EXERCISE INSTRUCTIONS: No images, please. Copy each entry below exactly as it reads.

Records from a dataset:
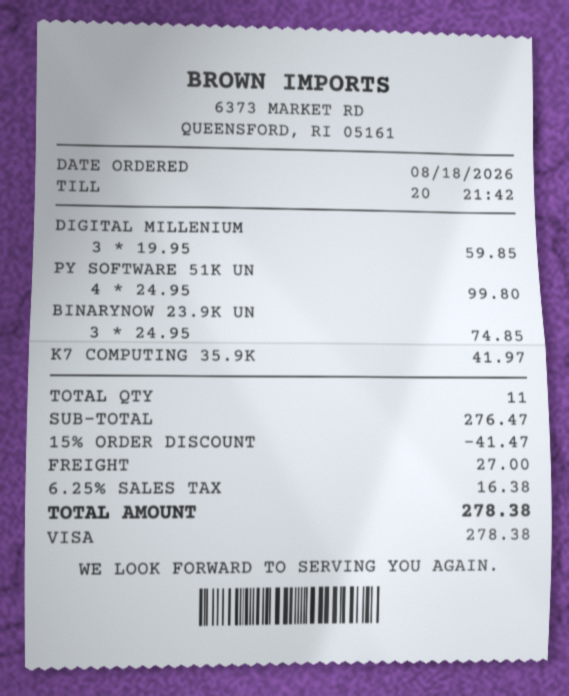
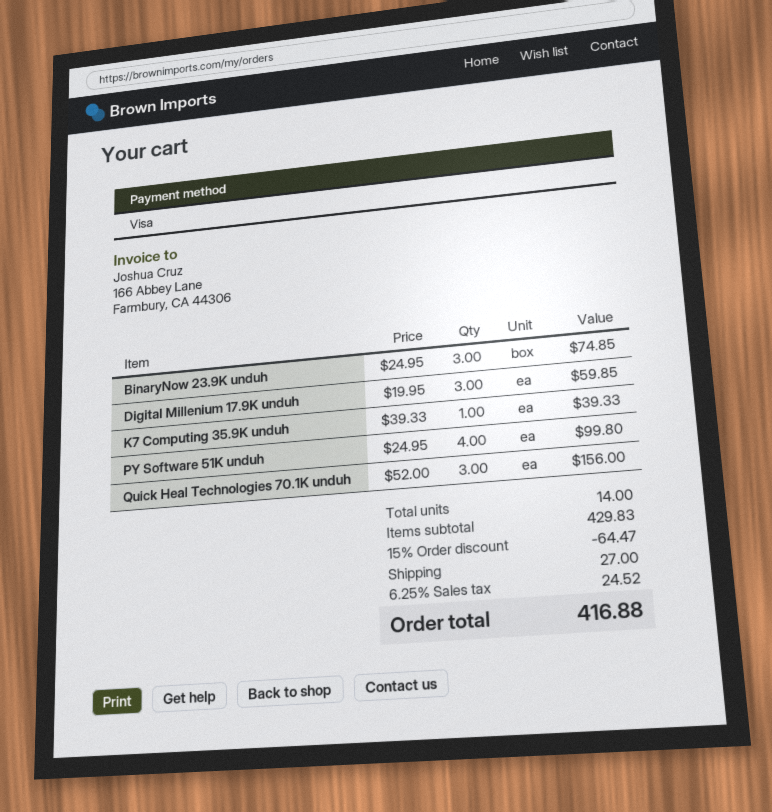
K7 COMPUTING 35.9K: 1 x 41.97 = 41.97 -> 1 x 39.33 = 39.33
Quick Heal Technologies 70.1K unduh: none -> 3 x 52.00 = 156.00
total quantity: 11 -> 14
subtotal: 276.47 -> 429.83
discount: 15% = 41.47 -> 15% = 64.47
tax: 6.25% = 16.38 -> 6.25% = 24.52
total: 278.38 -> 416.88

RESPONSE BOX:
K7 COMPUTING 35.9K: 1 x 41.97 = 41.97 -> 1 x 39.33 = 39.33
Quick Heal Technologies 70.1K unduh: none -> 3 x 52.00 = 156.00
total quantity: 11 -> 14
subtotal: 276.47 -> 429.83
discount: 15% = 41.47 -> 15% = 64.47
tax: 6.25% = 16.38 -> 6.25% = 24.52
total: 278.38 -> 416.88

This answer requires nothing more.